→ **WORK ITEM**: A single number is expected: the count of lines in the records below that contain "relative".

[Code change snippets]
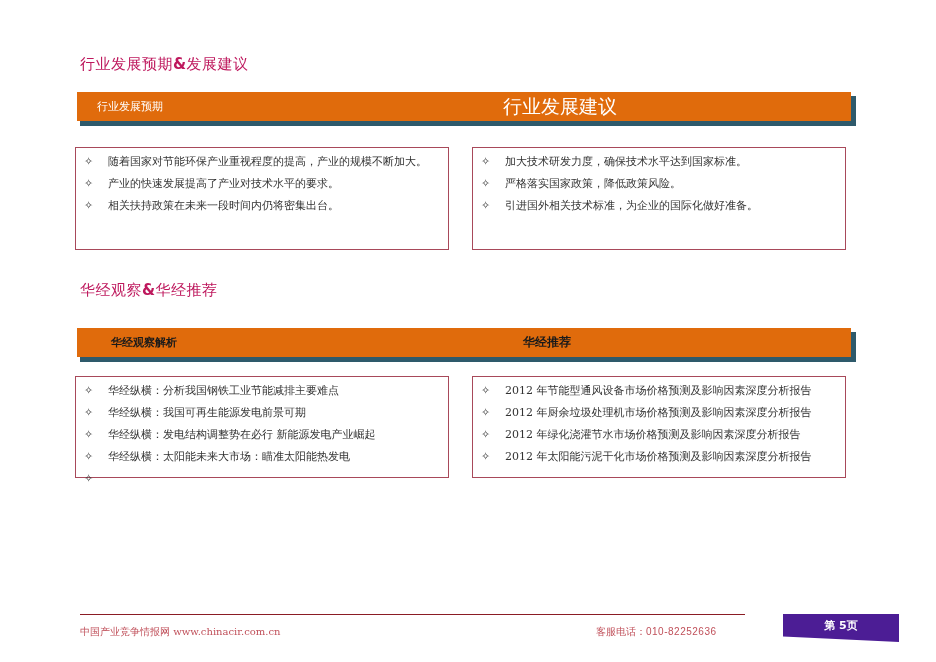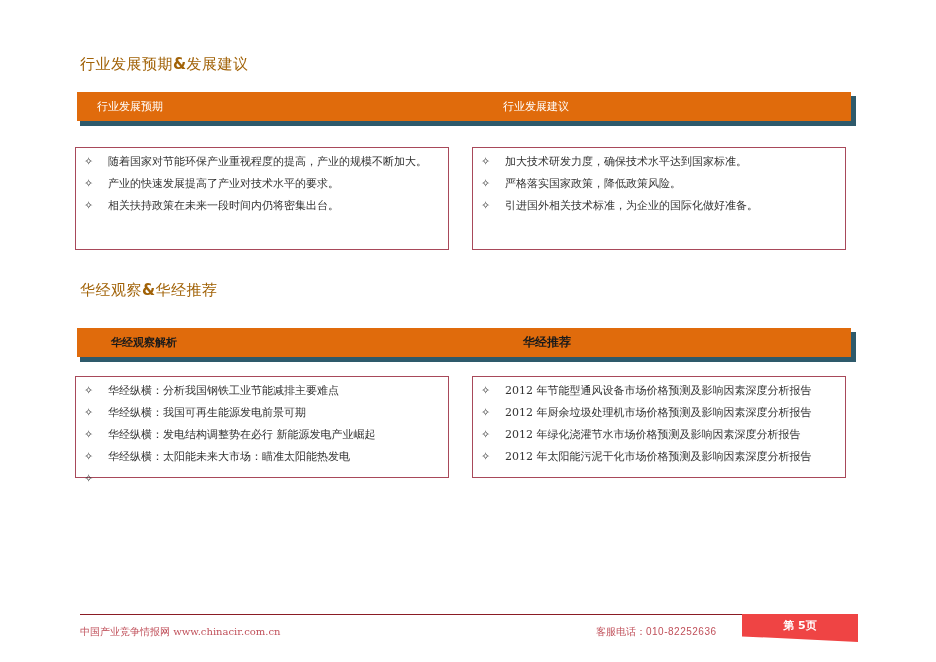--- a/index.html
+++ b/index.html
@@ -3,40 +3,40 @@
   <meta charset="utf-8">
   <style>
     html, body { margin: 0; padding: 0; }
     body {
       width: 936px; height: 662px; position: relative; overflow: hidden;
       background: #ffffff;
       font-family: "DejaVu Serif", "Liberation Serif", serif;
     }
     .section-title {
       position: absolute; left: 80px;
-      font-size: 15px; color: #a16207;
+      font-size: 15px; color: #be185d;
       font-family: "DejaVu Sans", sans-serif;
       letter-spacing: 0.5px;
     }
     .section-title .amp { font-weight: bold; }
     .bar-wrap { position: absolute; left: 77px; width: 776px; height: 30px; }
     .bar-shadow {
       position: absolute; left: 3px; top: 4px; width: 776px; height: 30px;
       background: #2e5a6b;
     }
     .bar {
       position: absolute; left: 0; top: 0; width: 774px; height: 29px;
       background: #e06b0c;
     }
     .bar-label {
       position: absolute; top: 0; line-height: 29px;
       font-family: "DejaVu Sans", sans-serif;
     }
     .bar-label.left { left: 20px; font-size: 11px; color: #ffffff; }
-    .bar-label.right { left: 426px; font-size: 11px; color: #ffffff; }
+    .bar-label.right { left: 426px; font-size: 19px; color: #ffffff; }
     .bar-label.dark { color: #1a1a1a; font-weight: bold; }
     .box {
       position: absolute; border: 1px solid #a8495a; background: #fff;
       box-sizing: border-box;
     }
     .box ul { list-style: none; margin: 0; padding: 0; }
     .box li {
       position: relative; font-size: 11px; color: #333;
       height: 22px; line-height: 22px; padding-left: 32px; white-space: nowrap;
     }
@@ -49,22 +49,22 @@
       background: #8b1c24;
     }
     .footer-left {
       position: absolute; left: 80px; top: 625px; font-size: 10px; color: #c0505a;
     }
     .footer-phone {
       position: absolute; left: 596px; top: 625px; font-size: 10px; color: #c0505a;
     }
     .footer-phone .num { font-family: Liberation Sans, sans-serif; letter-spacing: 0.5px; }
     .page-tab {
-      position: absolute; left: 742px; top: 614px; width: 116px; height: 28px;
-      background: #ef4444;
+      position: absolute; left: 783px; top: 614px; width: 116px; height: 28px;
+      background: #4c1d95;
       clip-path: polygon(0 0, 100% 0, 100% 100%, 0 80%);
     }
     .page-tab span {
       position: absolute; left: 0; width: 100%; top: 4px; text-align: center;
       font-size: 11px; color: #fff; font-weight: bold;
       font-family: "DejaVu Sans", sans-serif;
     }
   </style>
 </head>
 <body>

→ **TASK SOLUTION**: 2